Conrad is baffled - back in the office Your Humble Scribe was able to select Blogger's Trebuchet Font and IT WORKED! and the repellent extra line-spacing had gone, too. Yet here we are at home in The Mansion and neither correction to this wretched iteration are retained. I dunno. Perhaps my team of assassins wiped out the wrong people?
An "Oooopsie!" moment |
Incidentally, the word "Pontificate" has an interesting history. The usual interpretation is that of one using excessively formal language, kind of like Conrad when he's on the phone at work. It derives, as you would guess, from the Latin, and "Pontifex Maximus", who was the Roman high cheese in their collection of religious officers. From there we get the French "Pontiffe" and voila! The Pope. At this point other blogs would descend into cheap satirical humour; we do not.
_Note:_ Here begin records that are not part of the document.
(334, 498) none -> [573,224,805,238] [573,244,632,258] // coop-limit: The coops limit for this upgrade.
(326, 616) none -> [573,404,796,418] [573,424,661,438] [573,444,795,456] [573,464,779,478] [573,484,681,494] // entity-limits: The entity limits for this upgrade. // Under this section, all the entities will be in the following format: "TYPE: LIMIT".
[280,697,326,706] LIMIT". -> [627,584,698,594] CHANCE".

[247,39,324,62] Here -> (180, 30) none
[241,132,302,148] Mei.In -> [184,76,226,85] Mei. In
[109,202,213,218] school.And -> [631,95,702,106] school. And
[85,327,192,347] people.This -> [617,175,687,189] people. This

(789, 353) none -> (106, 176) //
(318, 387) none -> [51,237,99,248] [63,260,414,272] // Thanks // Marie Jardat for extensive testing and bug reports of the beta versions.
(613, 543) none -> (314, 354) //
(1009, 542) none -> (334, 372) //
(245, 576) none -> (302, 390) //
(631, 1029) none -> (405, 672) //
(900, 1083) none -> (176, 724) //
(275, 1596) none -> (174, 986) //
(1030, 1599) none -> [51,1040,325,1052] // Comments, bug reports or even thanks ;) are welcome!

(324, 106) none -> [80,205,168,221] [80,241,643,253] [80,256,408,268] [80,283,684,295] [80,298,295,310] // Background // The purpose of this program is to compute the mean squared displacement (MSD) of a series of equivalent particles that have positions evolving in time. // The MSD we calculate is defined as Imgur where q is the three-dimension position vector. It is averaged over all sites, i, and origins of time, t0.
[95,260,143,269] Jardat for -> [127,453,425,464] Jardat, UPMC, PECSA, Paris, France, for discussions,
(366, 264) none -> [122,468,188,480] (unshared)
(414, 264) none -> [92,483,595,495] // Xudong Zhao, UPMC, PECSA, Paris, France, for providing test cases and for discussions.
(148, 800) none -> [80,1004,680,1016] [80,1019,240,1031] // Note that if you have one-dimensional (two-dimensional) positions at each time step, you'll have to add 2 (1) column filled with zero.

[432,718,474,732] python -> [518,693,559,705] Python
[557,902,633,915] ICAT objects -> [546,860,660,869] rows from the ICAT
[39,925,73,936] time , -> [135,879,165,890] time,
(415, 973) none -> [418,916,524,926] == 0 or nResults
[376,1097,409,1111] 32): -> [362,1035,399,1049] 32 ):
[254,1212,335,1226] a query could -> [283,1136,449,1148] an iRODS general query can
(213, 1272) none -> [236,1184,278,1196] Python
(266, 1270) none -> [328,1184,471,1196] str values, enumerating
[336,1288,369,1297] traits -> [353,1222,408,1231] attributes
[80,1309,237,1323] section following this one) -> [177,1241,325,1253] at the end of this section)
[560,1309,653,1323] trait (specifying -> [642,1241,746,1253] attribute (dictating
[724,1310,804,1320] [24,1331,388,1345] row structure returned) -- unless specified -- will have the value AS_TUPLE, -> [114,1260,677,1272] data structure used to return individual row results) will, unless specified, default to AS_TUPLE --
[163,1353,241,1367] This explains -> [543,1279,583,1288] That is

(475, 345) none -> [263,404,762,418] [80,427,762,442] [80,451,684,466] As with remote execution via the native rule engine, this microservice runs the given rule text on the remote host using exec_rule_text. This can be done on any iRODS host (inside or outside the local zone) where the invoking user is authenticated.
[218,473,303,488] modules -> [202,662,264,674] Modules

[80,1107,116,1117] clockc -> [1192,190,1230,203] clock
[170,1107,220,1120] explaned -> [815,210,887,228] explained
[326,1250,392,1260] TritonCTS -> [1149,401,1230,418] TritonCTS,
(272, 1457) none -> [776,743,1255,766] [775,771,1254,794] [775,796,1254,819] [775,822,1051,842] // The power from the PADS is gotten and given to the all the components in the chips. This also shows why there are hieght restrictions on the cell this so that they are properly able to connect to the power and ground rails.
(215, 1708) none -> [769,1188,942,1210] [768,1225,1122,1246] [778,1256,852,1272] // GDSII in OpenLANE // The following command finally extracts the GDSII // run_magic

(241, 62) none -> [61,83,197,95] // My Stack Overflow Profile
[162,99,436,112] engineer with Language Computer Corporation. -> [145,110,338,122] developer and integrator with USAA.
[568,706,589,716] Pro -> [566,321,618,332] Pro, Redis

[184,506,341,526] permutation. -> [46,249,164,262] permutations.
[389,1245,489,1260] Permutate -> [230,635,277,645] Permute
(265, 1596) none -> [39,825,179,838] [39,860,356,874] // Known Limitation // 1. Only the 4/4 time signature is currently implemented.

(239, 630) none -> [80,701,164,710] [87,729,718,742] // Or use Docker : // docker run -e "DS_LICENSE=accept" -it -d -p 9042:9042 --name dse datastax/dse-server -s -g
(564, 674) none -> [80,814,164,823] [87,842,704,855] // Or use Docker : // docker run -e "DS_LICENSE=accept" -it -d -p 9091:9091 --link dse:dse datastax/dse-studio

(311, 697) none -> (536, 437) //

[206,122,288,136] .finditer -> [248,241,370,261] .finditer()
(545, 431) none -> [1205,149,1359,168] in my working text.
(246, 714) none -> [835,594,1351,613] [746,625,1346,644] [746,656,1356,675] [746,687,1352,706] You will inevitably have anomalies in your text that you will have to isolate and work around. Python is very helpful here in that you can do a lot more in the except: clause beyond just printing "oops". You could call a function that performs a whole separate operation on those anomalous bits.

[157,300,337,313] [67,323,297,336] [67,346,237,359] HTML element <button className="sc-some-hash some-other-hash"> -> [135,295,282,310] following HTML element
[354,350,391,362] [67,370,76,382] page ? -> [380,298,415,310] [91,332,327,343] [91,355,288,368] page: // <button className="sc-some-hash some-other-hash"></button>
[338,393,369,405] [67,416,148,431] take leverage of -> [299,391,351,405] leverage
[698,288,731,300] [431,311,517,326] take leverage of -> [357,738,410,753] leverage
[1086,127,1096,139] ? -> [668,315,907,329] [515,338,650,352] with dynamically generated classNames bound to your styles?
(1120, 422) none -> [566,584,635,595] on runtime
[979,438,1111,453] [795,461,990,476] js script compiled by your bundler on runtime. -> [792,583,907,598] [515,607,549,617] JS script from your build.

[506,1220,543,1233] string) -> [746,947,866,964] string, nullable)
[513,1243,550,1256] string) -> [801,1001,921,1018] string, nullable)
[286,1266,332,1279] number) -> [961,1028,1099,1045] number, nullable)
Chateau D'If. Close enough. |
Where were we?
O yes, LITHIUM WAFER BATTERY DES - no, no, it wasn't that -
PEDIGREE PIG BREE - hmmm, no, it wasn't that, either.
Aha! Yes, the Torment Of Travel. Your Humble Scribe decided to travel back from Gomorrah-on-the-Irwell on the 182 bus, which was a major mistake. There were two extensive sets of diversions thanks to roadworks, which will persist until November 2025, and then the bus diverted to Shaw before even reaching Royton, as there is another diversion in place thanks to closed road. I am far healthier for all the extensive walking, thanks for asking.
I had to walk from here. FROM HERE! |
Yes, fitter, and also MUCH MUCH ANGRIER!
O Marketa!
What does our favourite Angry Young Czech (O I feel a bond of kinship) have to say about interesting and obscure words in the Czech language, which that fraction of you out there studying Czech might find interesting?
"Zustat po skole": keeping kids after school.
Well - Marketa, you are being ambiguous there.
STILL not going to give away her surname*. |
The thing is, this is a wildly ambiguous statement when translated into English. Which, I ought not to need remind you, is the Mother Of All Languages and you'd better get it correct. Marketa gets an automatic pass as she is young and attractive.
As mentioned, there are two interpretations of the phrase:
1) "Keeping the kids in after school": also known as DETENTION. Where educational miscreants are PUNISHED, because they are ICKED <excuse me, the " " key has stuck, let me just hit the keyboard ith my sledgehammer and see if that works - O it has done> WICKED.
These guys. |
2) Agreeing, as a socially aware neighbour, to accept your neighbour's children into your own home after school because Neighbour Mum and Dad don't get home from the Nuclear Warhead Refrigerant Reprocessing Centre until 19:20*.
So, Marketa, the question is, which of these two alternatives are you referring to? Hmmmmmmmmm?
There is a rather grimmer interpretation, which may have occurred to you and which I won't go into just yet …
- and coming back to this cold, I'm not sure exactly what I was referring to. Something spectacularly horrid and grim, knowing Conrad.
Next!
It's In The Trunk
Or, as we say here in This Sceptred Isle, "The boot".
I did look up "Eddie Trunk", and needn't have worried about doing so at work, for he is not some fearfully sordid sleazebag. Er - well, some might question that. He appears to be a music podcaster and DJ.
In all his Trunkiness |
Martin of yore |
Your Humble Scribe has finally finished "Sand And Steel", Professor Peter Caddick Adams' epic retelling of D-Day. He began it well, with a dedication to two other military historians I also hold in high regard: Gary Sheffield and John Buckley. He ends it with more acknowledgements, including one to that one-man publishing empire James Holland; you ought to remember Ol' Jim having Ol' Pete in his D Day documentary from several years ago (Ol' John was in there, too).
Guess who else gets an acknowledgement? Al Murray. Yes, the comedian. Unbeknownst to many, Ol' Al actually has a history degree from Oxford, though I don't know what grade or level or whatever classification the dreaming spires use. You will not find many military historians crediting comedians. Although, come to think of it, Gary Sheffield did mention "Blackadder Goes Forth" in his introduction to "Forgotten Victory".
And that's all you're getting. Normally I'd finish this off over lunchtime. Not today, I had a dinner date with the lovely Anna, and I'd much rather spend time with her than spoiling you lot with loads more fresh scrivel. Besides, we're only about 50 words short of the Compositional Ton.
And with that, we are done!
* - you perverts. You should be ASHAMED of yourselves!
** And they then have to undergo a 2 hour decontamination session. O the life of a modern parent!